- PROBLEM STATEMENT
Return, from the listing below, every line that includes "font".

- RECORDS FOR THE EXERCISE

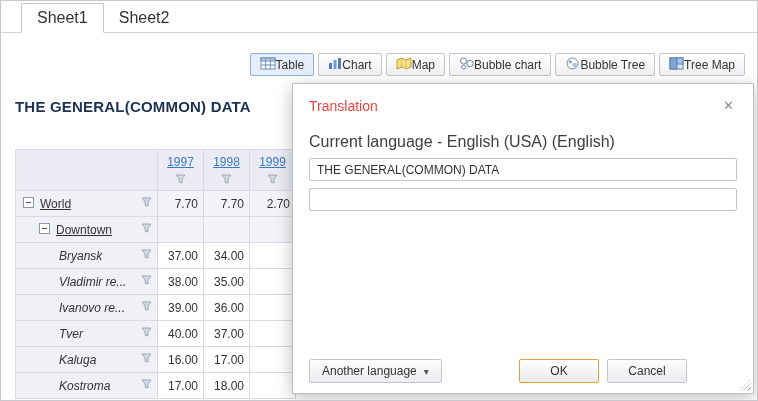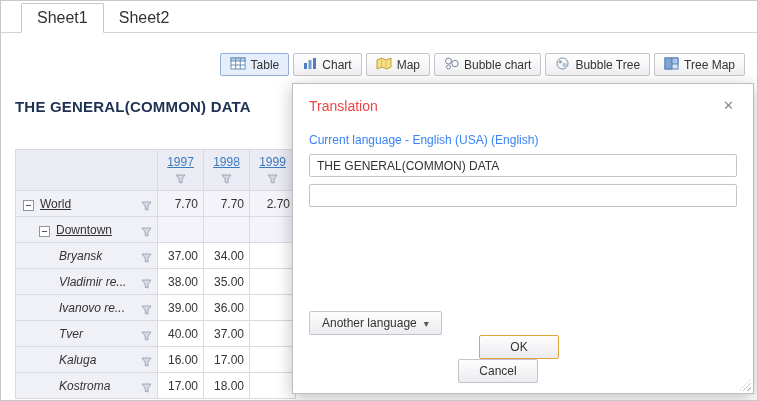--- a/index.html
+++ b/index.html
@@ -17,7 +17,7 @@
 
   
   .toolbar { position:absolute; top:52px; right:12px; display:flex; gap:4px; }
-  .tb-btn { display:flex; align-items:center; gap:5px; height:23px; padding:8px 9px;
+  .tb-btn { display:flex; align-items:center; height:23px; padding:8px 9px;
             border:1px solid #c4c4cc; border-radius:2px; cursor:pointer;
             background:linear-gradient(#fefefe,#f0f0f3); font-size:12px; color:#333; white-space:nowrap; }
   .tb-btn.selected { background:#e6eefb; border-color:#93afd7; }

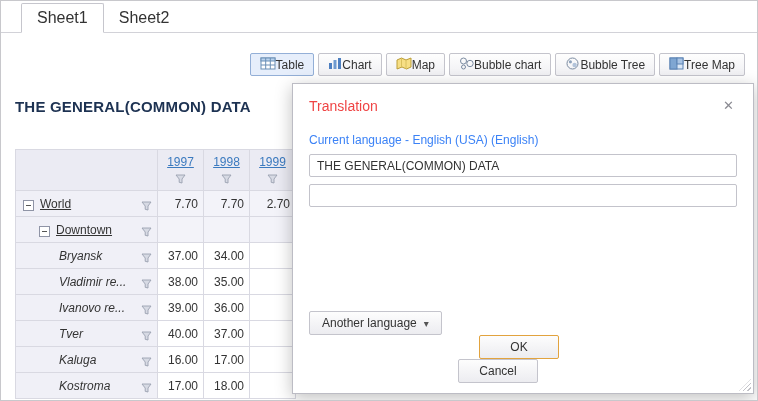--- a/index.html
+++ b/index.html
@@ -55,7 +55,7 @@
   .dialog-title-row { display:flex; justify-content:space-between; align-items:center; }
   .dialog-title { font-size:14px; color:#ef4444; }
   .dialog-close { color:#8a8a92; font-size:13px; cursor:pointer; padding:1px 3px; }
-  .field-label { margin-top:19px; font-size:12px; color:#3b82f6; }
+  .field-label { margin-top:19px; font-size:16px; color:#404040; }
   .field-label b { font-weight:bold; }
   input.text { display:block; width:100%; height:23px; margin-top:7px; padding:0 7px;
                border:1px solid #c3c3cb; border-radius:2px; font-size:12px; color:#333;

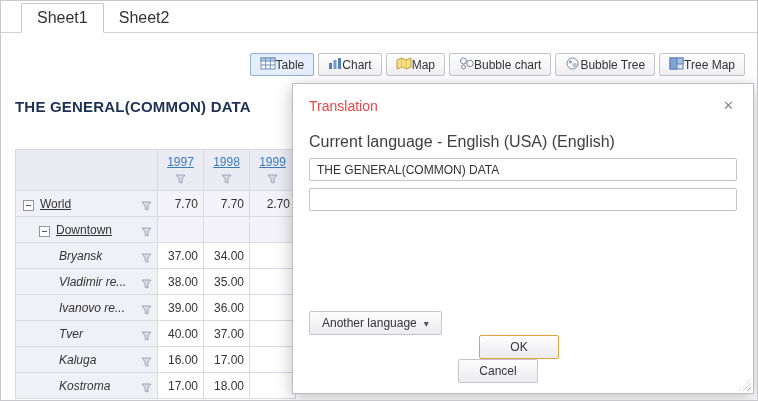--- a/index.html
+++ b/index.html
@@ -37,7 +37,7 @@
   .pivot th.year .funnel { display:block; margin:4px auto 0; width:11px; }
   .pivot td { height:26px; }
   .label-cell { background:#f0f0f7; }
-  .label-inner { display:flex; align-items:flex-end; padding-right:5px; }
+  .label-inner { display:flex; align-items:flex-start; padding-right:5px; }
   .lvl0 .label-inner { padding-left:7px; }
   .lvl1 .label-inner { padding-left:23px; }
   .lvl2 .label-inner { padding-left:43px;font-style:italic; }

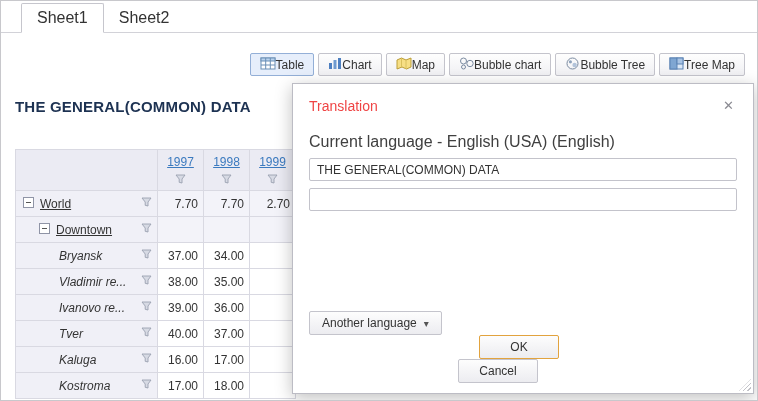--- a/index.html
+++ b/index.html
@@ -61,7 +61,7 @@
                border:1px solid #c3c3cb; border-radius:2px; font-size:12px; color:#333;
                font-family:"Liberation Sans", sans-serif; }
   .dialog-footer { position:absolute; left:16px; right:16px; bottom:10px;
-                   display:flex; align-items:center;flex-direction:column; }
+                   display:flex; align-items:center; }
   .btn { height:24px; padding:0 12px; border:1px solid #c4c4cc; border-radius:2px;
          background:linear-gradient(#fdfdfd,#ececf0); font-size:12px; color:#333;
          cursor:pointer; font-family:"Liberation Sans", sans-serif; }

- EXPECTED OUTPUT
             background:linear-gradient(#fefefe,#f0f0f3); font-size:12px; color:#333; white-space:nowrap; }
   .dialog-title { font-size:14px; color:#ef4444; }
   .dialog-close { color:#8a8a92; font-size:13px; cursor:pointer; padding:1px 3px; }
-  .field-label { margin-top:19px; font-size:12px; color:#3b82f6; }
+  .field-label { margin-top:19px; font-size:16px; color:#404040; }
   .field-label b { font-weight:bold; }
                border:1px solid #c3c3cb; border-radius:2px; font-size:12px; color:#333;
   .lvl2 .label-inner { padding-left:43px;font-style:italic; }
                border:1px solid #c3c3cb; border-radius:2px; font-size:12px; color:#333;
                font-family:"Liberation Sans", sans-serif; }
          background:linear-gradient(#fdfdfd,#ececf0); font-size:12px; color:#333;
          cursor:pointer; font-family:"Liberation Sans", sans-serif; }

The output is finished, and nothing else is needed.